Four energy developers agreed to sell power from 10 proposed wind farms in Brazil at the cheapest rates ever.
Enerfin Sociedad de Energia, Renova Energia, EGP-Serra Azul and Bioenergy Geradora de Energia won contracts to sell electricity to distributors for an average price of 87.94 Brazilian reais (Dh154.82) per megawatt-hour (MWh), Brazil's national energy agency Empresa de Pesquisa Energetica said on Friday.
"This is definitely the cheapest wind energy in the world," said Maria Gabriela da Rocha Oliveira, an analyst in Sao Paulo with Bloomberg New Energy Finance.
The price is 12 per cent lower than the auction in August last year that yielded an average price of 99.58 reais an MWh. That was the lowest price in the world for wind power then and the least expensive power in Brazil, beating natural gas and hydroelectricity.
A scarcity of contracts in yesterday's government-organised auction spurred competition and drove down prices, said Elbia Melo, the executive president of the wind-industry trade group, Associacao Brasileira de Energia Eolica. In Brazil's power auctions, developers bid down the price they will accept to sell power and the lowest offer wins.
Renova Energia, Enerfin and EGP may have agreed to low prices because they can attach the additional capacity to existing projects, a strategy that requires less capital than developing a new wind farm, Mr Melo said.
Bioenergy will sell 201.6MW of capacity for 87.77 reais a MWh, the lowest price of the auction.
"It's uncertain how Bioenergy will make money at this price," Mr Melo said. "This fall in prices isn't indicative of where prices for wind energy is going in Brazil."
The price is prompting concern some of the planned wind farms will not get built.
Last year's prices "were so low some projects may not be executed," said Joao Paulo Gualberto Silva, the commercial manager for Jaragua Do Sul, before the auction.
"If lots of projects don't get built because they're not profitable, this ends up hurting the wind industry's credibility," Mr Silva said.
Developers will probably pressure turbine makers for cheaper equipment, Ms Oliveira said. Suppliers may find it hard to meet such requests because the national development bank Banco Nacional de Desenvolvimento Economico e Social (BNDES) is increasing local-content requirements that may make turbines more expensive.
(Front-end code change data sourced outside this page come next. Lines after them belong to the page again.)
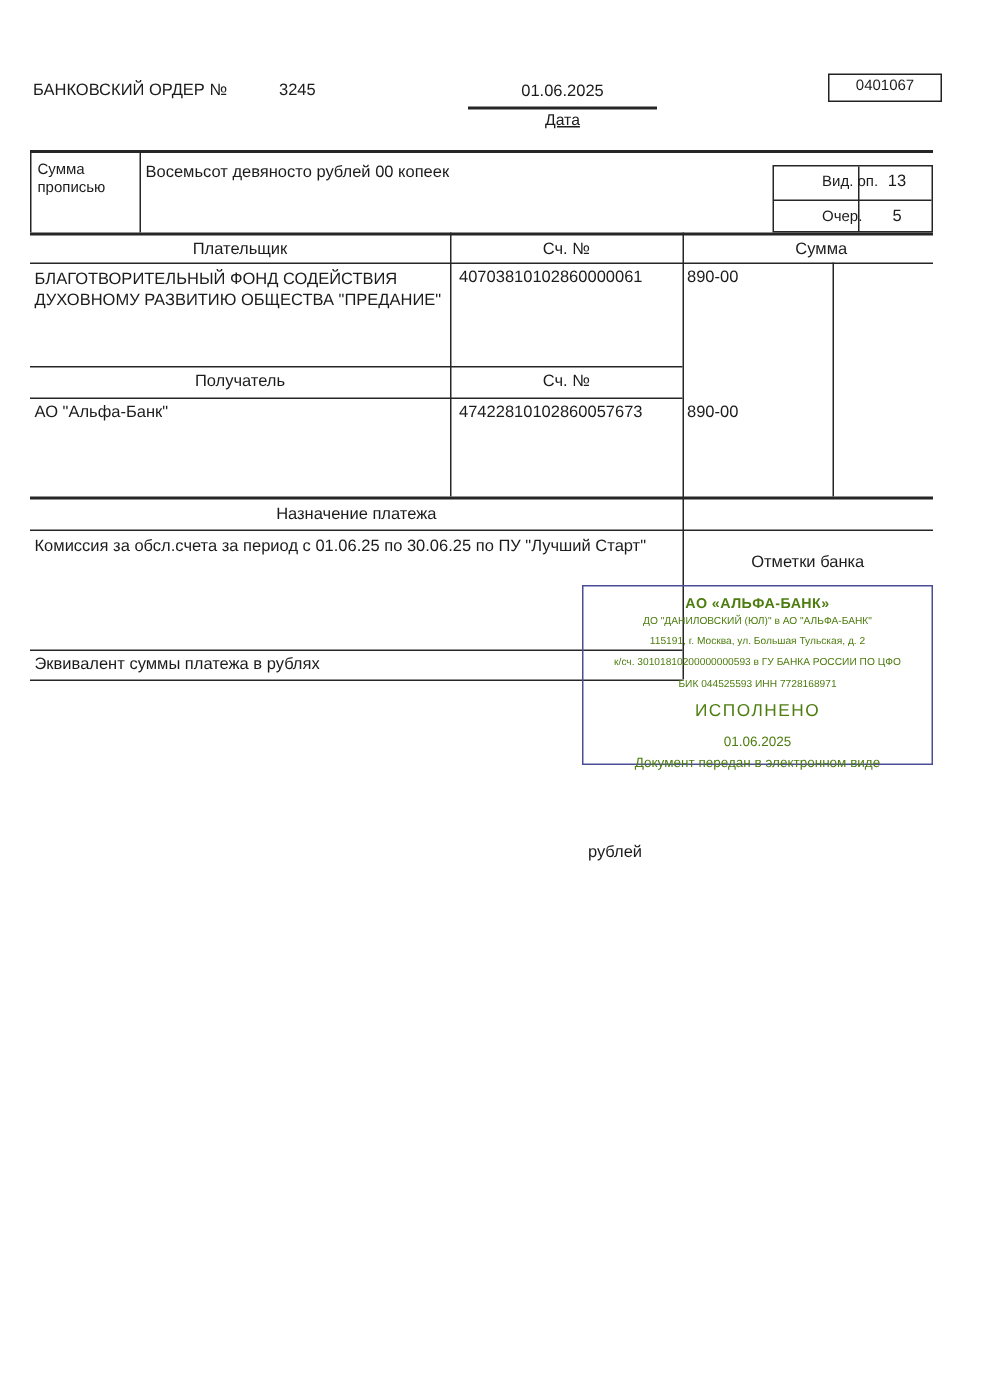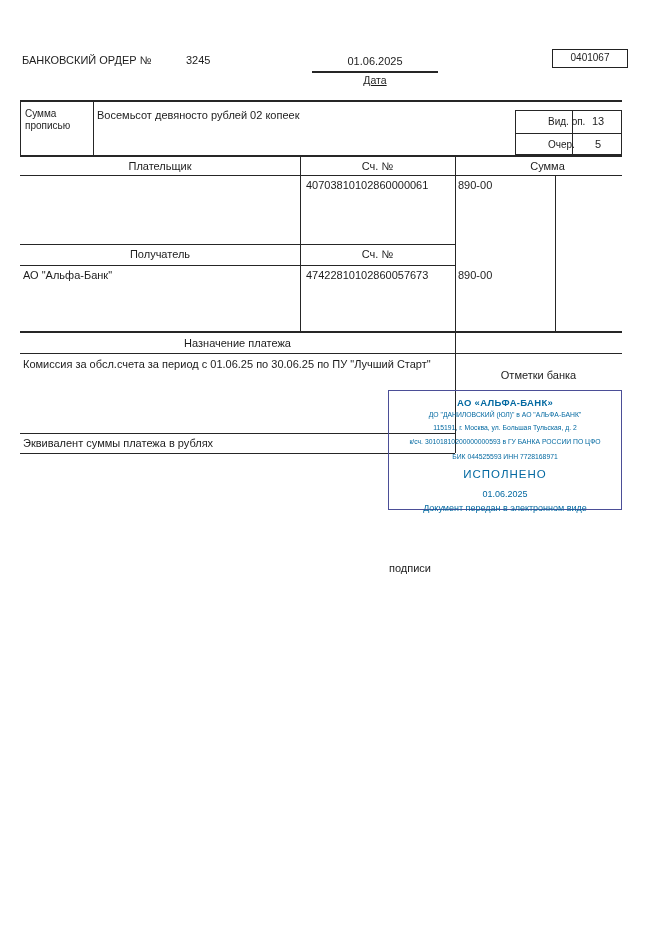"Восемьсот девяносто рублей 02 копеек" div.t { text: 02 -> 00 }
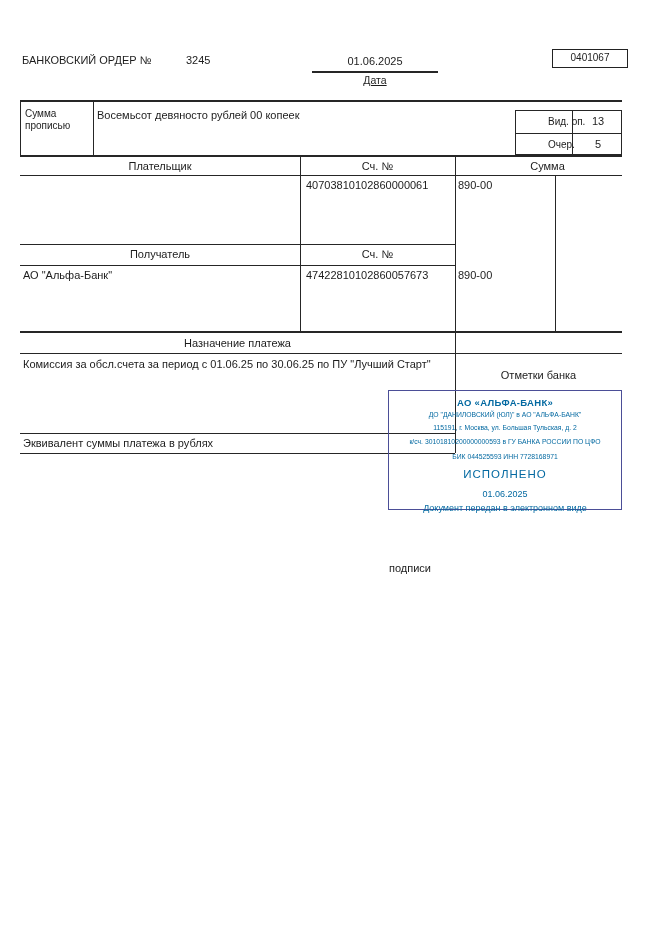"БЛАГОТВОРИТЕЛЬНЫЙ ФОНД СОДЕЙСТВИЯ" div.t { html: none -> <div>БЛАГОТВОРИТЕЛЬНЫЙ ФОНД СОДЕЙСТВИЯ ДУХОВНОМУ РАЗВИТИЮ ОБЩЕСТВА "ПРЕДАНИЕ"</div> }
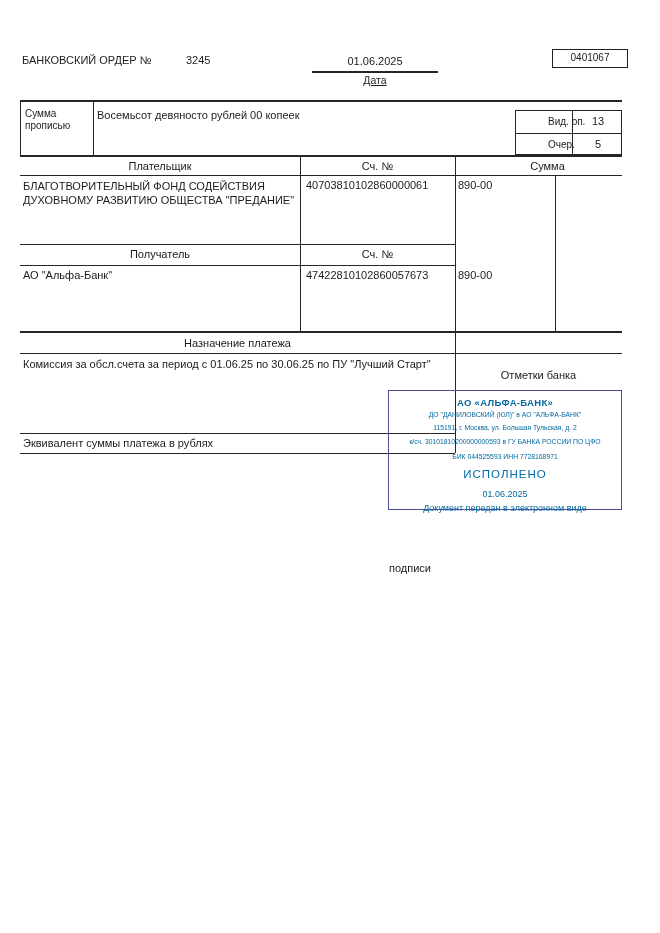"АО «АЛЬФА-БАНК»" .stamp { color: #0369a1 -> #4d7c0f }
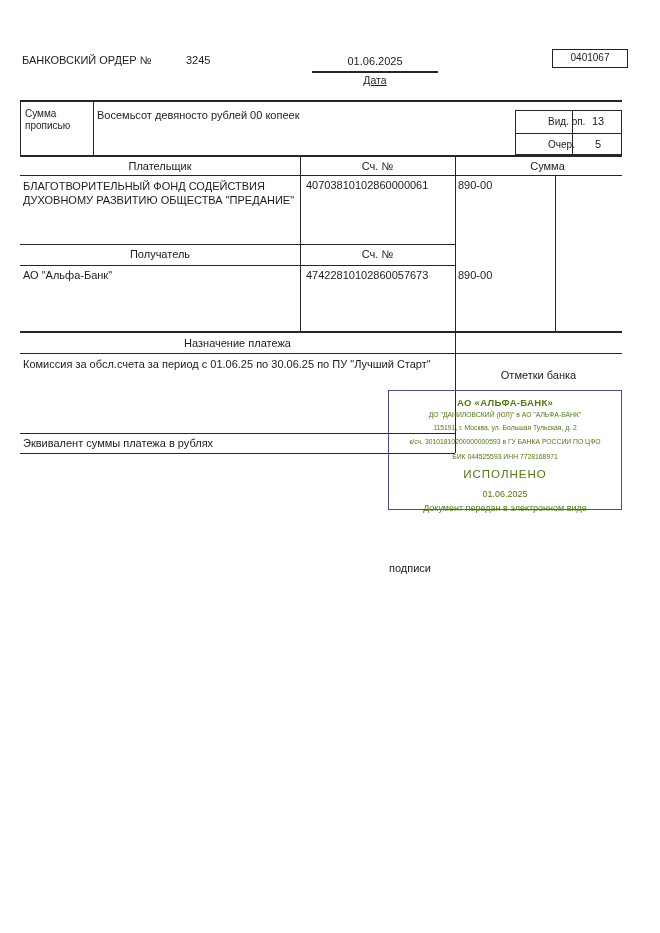"подписи" div.t { text: подписи -> рублей }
"Suppliers will both have to provide cheap equipment and invest in new local assembly lines to meet BNDES's requirements," she said.
The developers are planning wind farms with total capacity of 281.9 MW that are to be completed by January 2017.
Energias de Portugal, Portugal's biggest utility, also sold energy from two large hydroelectric projects with total capacity of 292.4MW in the event, according to the regulator's statement. The 12 projects will require about 1.1 billion reais in investment.
Brazil auctioned contracts to sell 574MW of capacity this year, about 10 per cent of what power companies expect to sell annually, said Sergio Tamashiro, an analyst at Banco Safra in Sao Paulo.